Si la démarche qui préside ce livre peut avoir le mérite de susciter le débat, le problème est que l’ouvrage souffre de contradictions, lacunes ou erreurs qui nuisent à sa crédibilité. En effet, alors qu’il tend à une culpabilisation collective, en incriminant la société et l’Occident, Marc Ferro cite par ailleurs les « avocats qui furent souvent les chantres de la liberté » ainsi que « ceux des militaires qui, à l’exemple du général de Bollardière, ont condamné les méthodes colonialistes ou qui, tournant les ordres reçus, ont réussi à sauver une partie des harkis du massacre » (p. 35). L’article de Marcel Merle sur « l’anticolonialisme » prouve également que les sociétés occidentales n’ont pas été unanimes face à l’entreprise coloniale [6], et celui de Marc Ferro, « Autour de la traite et de l’esclavage », rappelle que ce crime n’a pas été commis par les seuls Européens. La conférence de Durban a d’ailleurs occasionné un singulier compromis entre représentants arabes et africains. Les pays arabes recherchant le soutien des pays africains sur la question palestinienne, ils se sont gardés de les affronter sur la question des réparations pour la traite et l’esclavage, que les Africains pourraient leur réclamer. Ils sont « restés silencieux sur le sujet et évitent autant que possible le débat, dans lequel les Africains prennent soin, d’ailleurs, de ne pas les engager », rapporte l’envoyée spéciale du Monde[7].
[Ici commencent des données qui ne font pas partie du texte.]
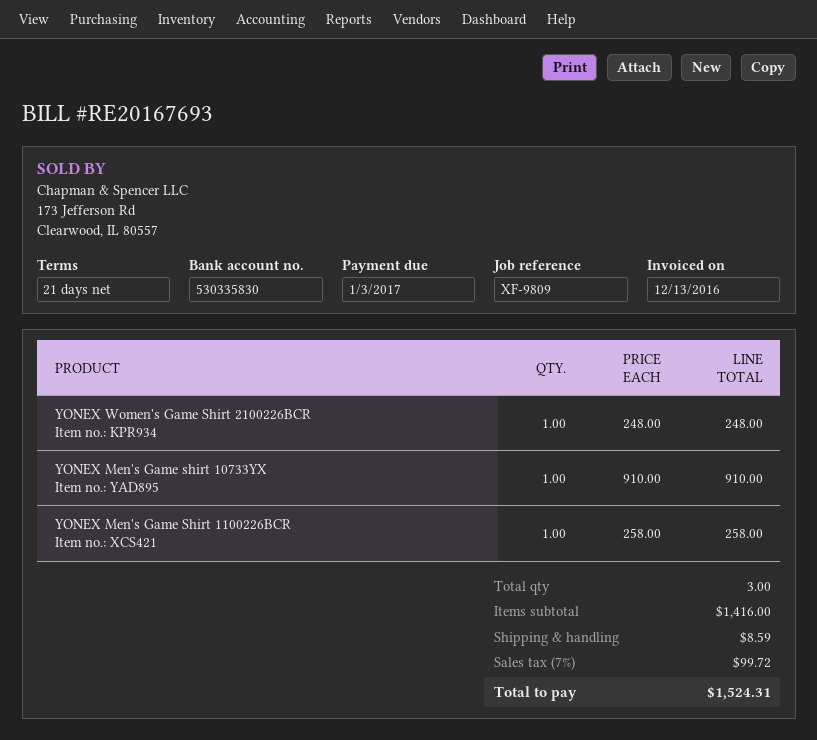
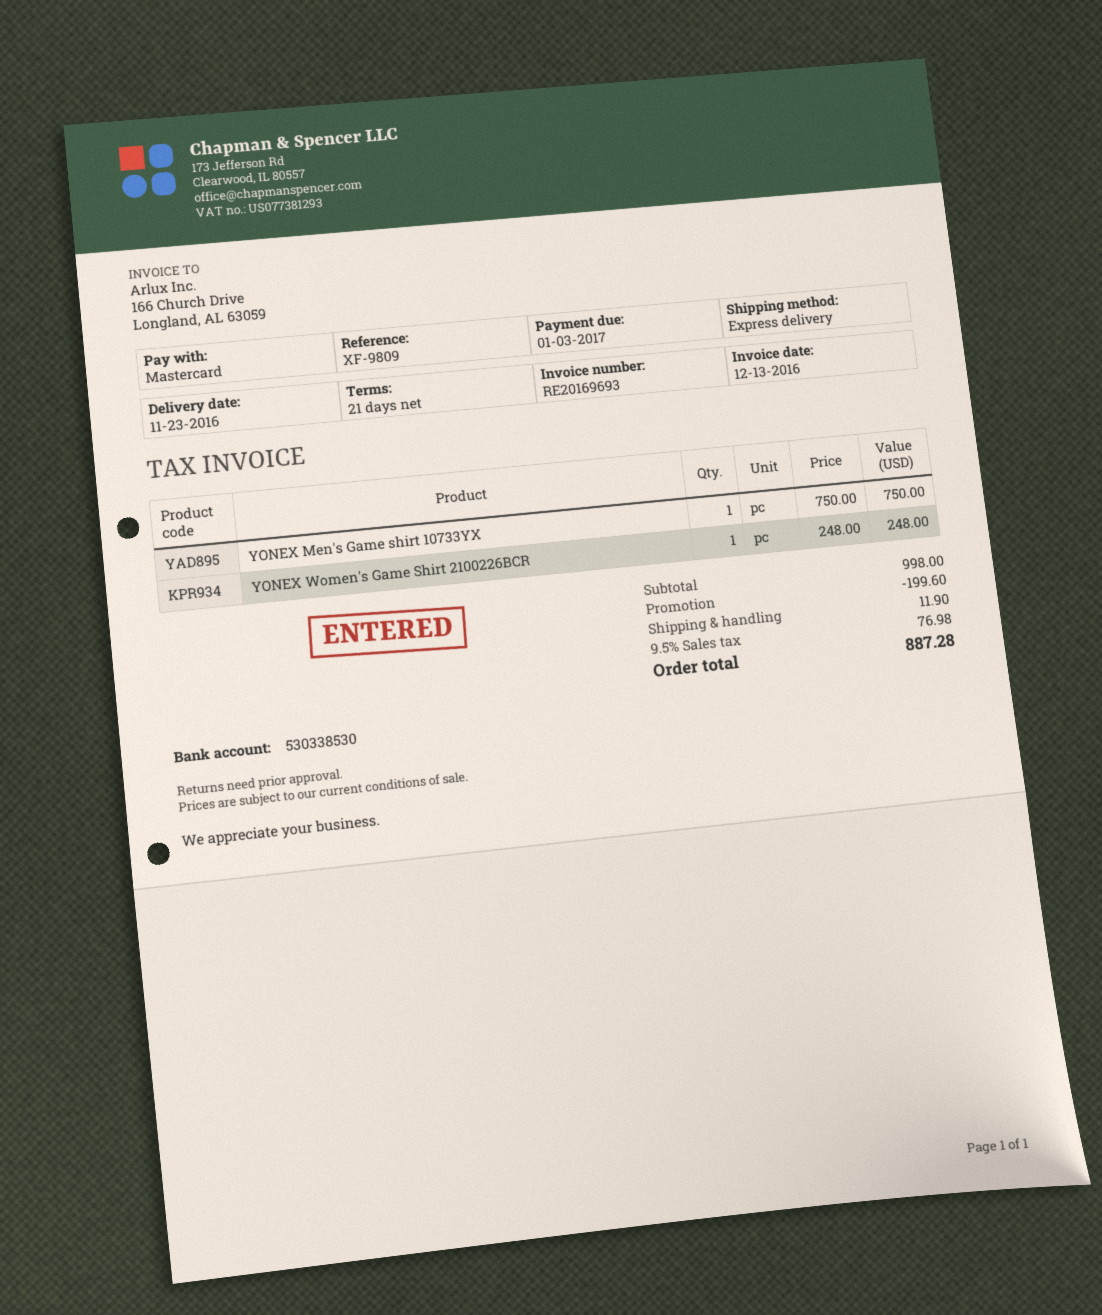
invoice number: RE20167693 -> RE20169693
bank account: 530335830 -> 530338530
YONEX Men's Game shirt 10733YX: 1 x 910.00 = 910.00 -> 1 x 750.00 = 750.00
YONEX Men's Game Shirt 1100226BCR: 1 x 258.00 = 258.00 -> none
subtotal: 1416.00 -> 998.00
discount: none -> 199.60
shipping: 8.59 -> 11.90
tax: 7% = 99.72 -> 9.5% = 76.98
total: 1524.31 -> 887.28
Par ailleurs, Marc Ferro regrette que « l’audace » qui a consisté, depuis quelques années, à « parler en noir de ses propres méfaits », « fait problème parce qu’elle ne donnait pas la parole aux colonisés », même si « cela change peu à peu » (p. 35). Or, enfermer les « colonisés » dans le statut de victime les revalorise-t-il ? Continuer, même, à parler de « colonisés » pour désigner ceux qui ont subi la colonisation ne fait-il pas problème ? Une certaine rigueur chronologique plaiderait pour l’ajout du préfixe « ex », les « ex-colonisés » étant les peuples qui ont connu la colonisation, mais qui en sont sortis. Ainsi, si cet état de « colonisé » a pu les caractériser par le passé, il est impropre, aujourd’hui, pour les désigner. La remarque, en outre, ne repose pas que sur cet argument temporel, car les peuples qui ont été colonisés ont vécu, depuis l’indépendance, une histoire qui les a transformés et qui a contribué à les redéfinir. Ils ne sont plus des « colonisés », non seulement parce que la colonisation a pris fin, mais aussi parce que leur identité et leur statut se sont remodelés depuis.
Cela explique peut-être aussi leur relative absence dans ces débats. L’exemple de l’attitude des Algériens dans les polémiques sur la torture pratiquée par les forces de l’ordre françaises pendant leur guerre d’indépendance, en est significative : les journaux français ont en effet reçu des milliers de lettres à ce sujet, mais dans leur immense majorité, elles émanaient de Français, tandis que les Algériens ne se sont pratiquement pas manifestés. Il est évident que la presse française parle d’abord, et avant tout, aux Français. Mais en Algérie même, n’y avait-il pas une quelconque incongruité à parler de la torture au passé alors qu’elle est une question d’actualité ? Autrement dit : considérer les Algériens comme des colonisés victimes de la torture a-t-il un sens, alors qu’ils sont, aujourd’hui, des citoyens de leur pays pouvant en être victimes ? Il ne s’agit pas d’opposer à la torture du colonisateur celle du pouvoir algérien actuel car, sur un plan moral, les deux sont également condamnables. Mais il s’agit d’insister sur l’urgence du présent et sa prééminence sur le passé.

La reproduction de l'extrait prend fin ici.